TABLE 3 Features considered by the models for choosing rewrite thresholds for a given question-answering run. AVERAGE_SNIPPETS_PER_REWRITE: Snippets are the summaries collected from web pages for a given query. DIFF_SCORES_1_2: The difference between the first and second highest scored answer from AskMSR's scoring heuristic. FILTER: The filter applied to the original query, such as “nlpwin_who_filter”. FILTER2: These are very particular filters that focus on words and bigrams... MAXRULE: Scores are given at the reformulation stage, based on the filter used to generate rewrites. This is the highest score procured for a particular query. NUMNGRAMS: The overall number of ngrams mined from snippets. RULESCORE_X: Number of ngrams for rules with score X. STD_DEVIATION_ANSWER_SCORES: The std. deviation amongst the top five answer scores from AskMSR's heuristic. TOTALQUERIES: Total queries issued after all rewrites. TOTNONBAGSNIPS: Total snippets generated from phrasal rewrites. TOTSNIPS: Total snippets for all rewrites.
The number of queries were discretized into fixed thresholds at 1-10, 12, 15, and 20 rewrites per question, thus building thirteen models (other numbers can be employed). The models generated by this process provide predictions about the overall accuracy of answers to questions at increasingly higher levels of thresholds on query rewrites submitted to a back-end search engine.
The following describes results of experiments that were conducted to measure performance of the normalization components described above. A set of experiments were performed on the systems described above. Given a query, query rewrites are first sorted into a list by single-query models. Then, an ensemble of Bayesian models for different numbers of rewrites are employed in conjunction with a utility model to select the best number of rewrites to issue to a search engine (or engines). The search results are then passed to an answer composition stage. The available actions are defined by the end-to-end performance models which were trained for 1-10, 12, 15, and 20 rewrites.
In a first set of experiments, the system chooses randomly from rewrites available for each query up to a threshold (N). In a second set of experiments, the system was executed with a static policy of selecting N rewrites from a list of query rewrites, ranked by a probabilistic query-quality score described above. A ceiling of 20 rewrites is roughly equal to the policy in a legacy system, which had no limitation on rewrites, as only a few queries yield more than 20 rewrites. As highlighted in the table of results, sequencing queries by the query-quality score dominates the randomly ordered queries, demonstrating the value of using the query-quality score.
Ranked query rewrites for cost-benefit analysis were also employed. Table 5 compares the policy chosen by the cost-benefit analysis with two fixed policies, one using only conjunctional rewrites (top row) and the other using all rewrites (bottom row). These results show good performance for the system using the cost-benefit control (middle row). With the cost-benefit analysis, the system answers nearly as many correct as the original, unbounded system (277 versus 283), while posing less than a third of the total queries used without control.

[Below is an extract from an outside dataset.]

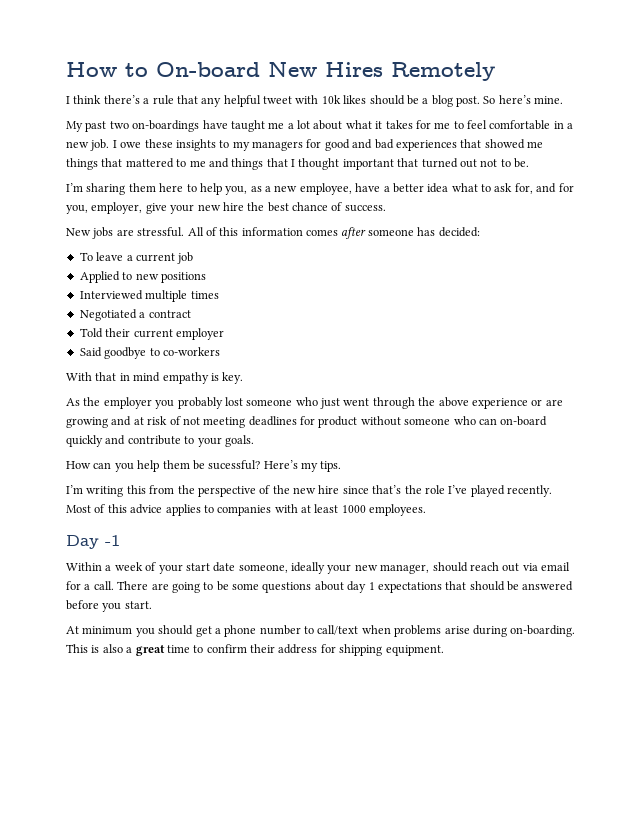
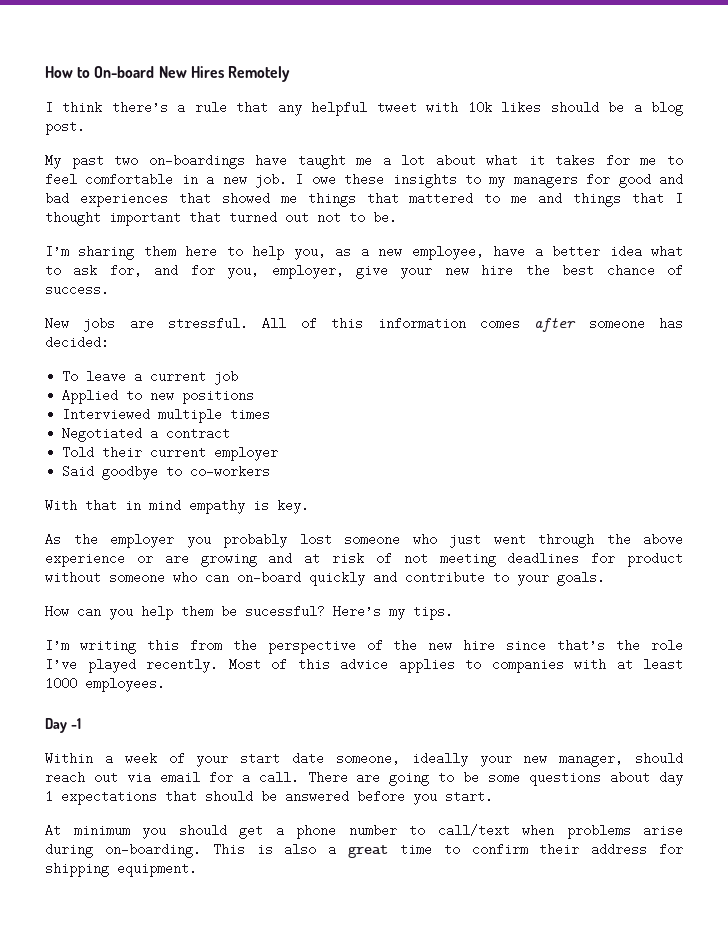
[483,95,564,104] So here’s mine. -> (85, 127) none

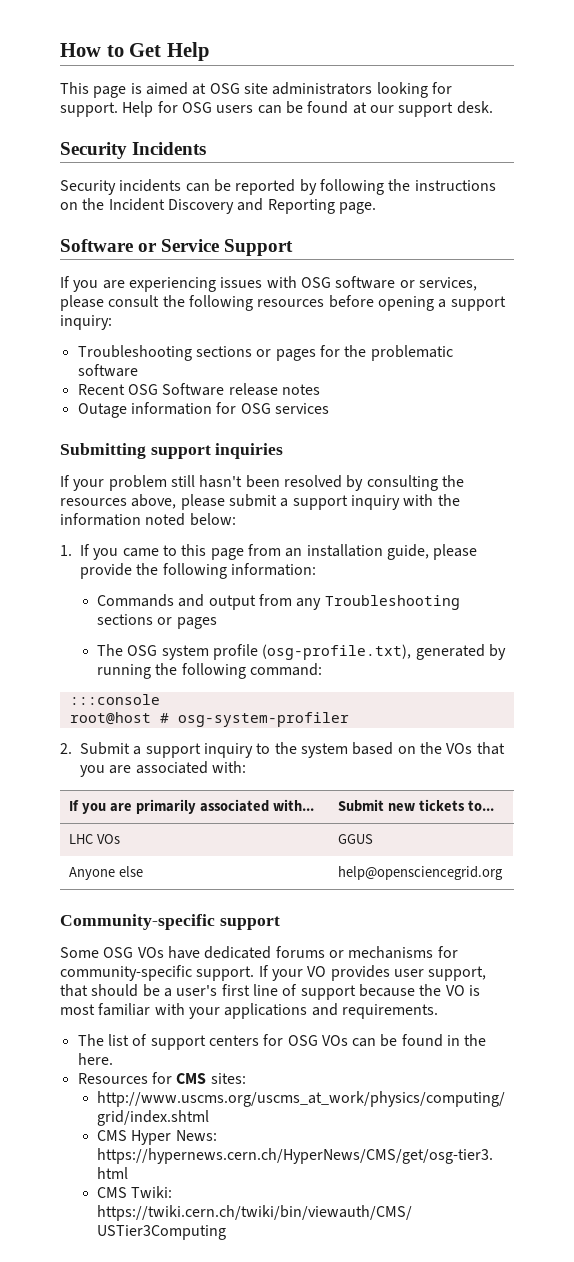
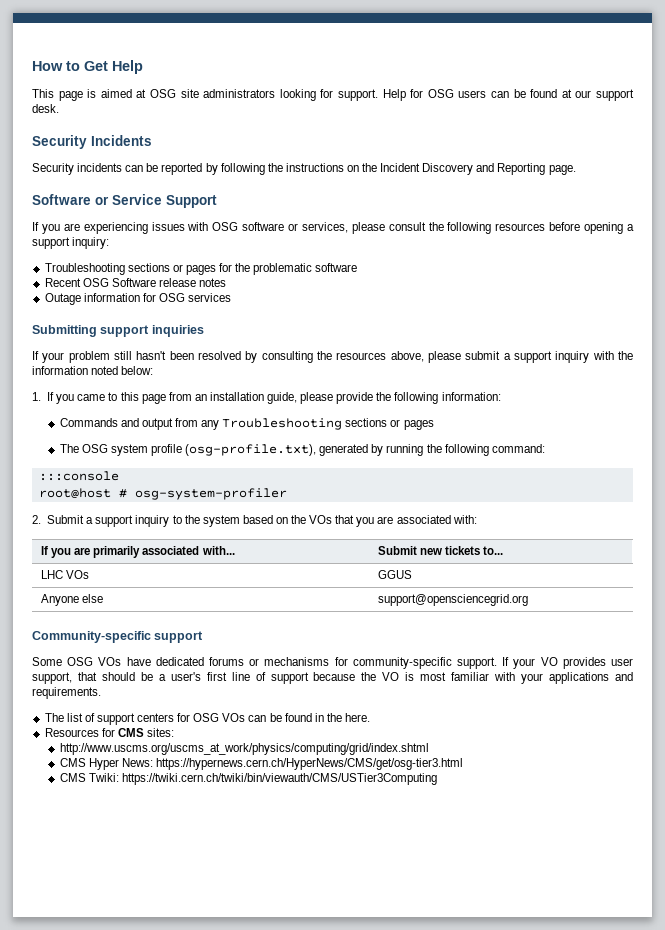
[337,866,503,880] help@opensciencegrid.org -> [377,594,528,606] support@opensciencegrid.org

As a baseline comparison, the system was also executed with a fixed policy of using only the conjunctional rewrite for each question (first row, Table 5). This is useful because the conjunctional rewrite is the query reformulation that nearly always leads to the most results from the search-engine backend. This makes the conjunctional rewrite extremely valuable, as a greater set of intermediate results means a better chance of finding an answer. This experiment shows that the conjunctional-query-only policy does fairly well, leading to 49% accuracy for only 499 total queries. However, this static policy is outperformed by the utility-directed system by a significant margin in terms of accuracy. Using the decision model, a 12% increase is achieved in correct answers at a cost of 680 additional queries.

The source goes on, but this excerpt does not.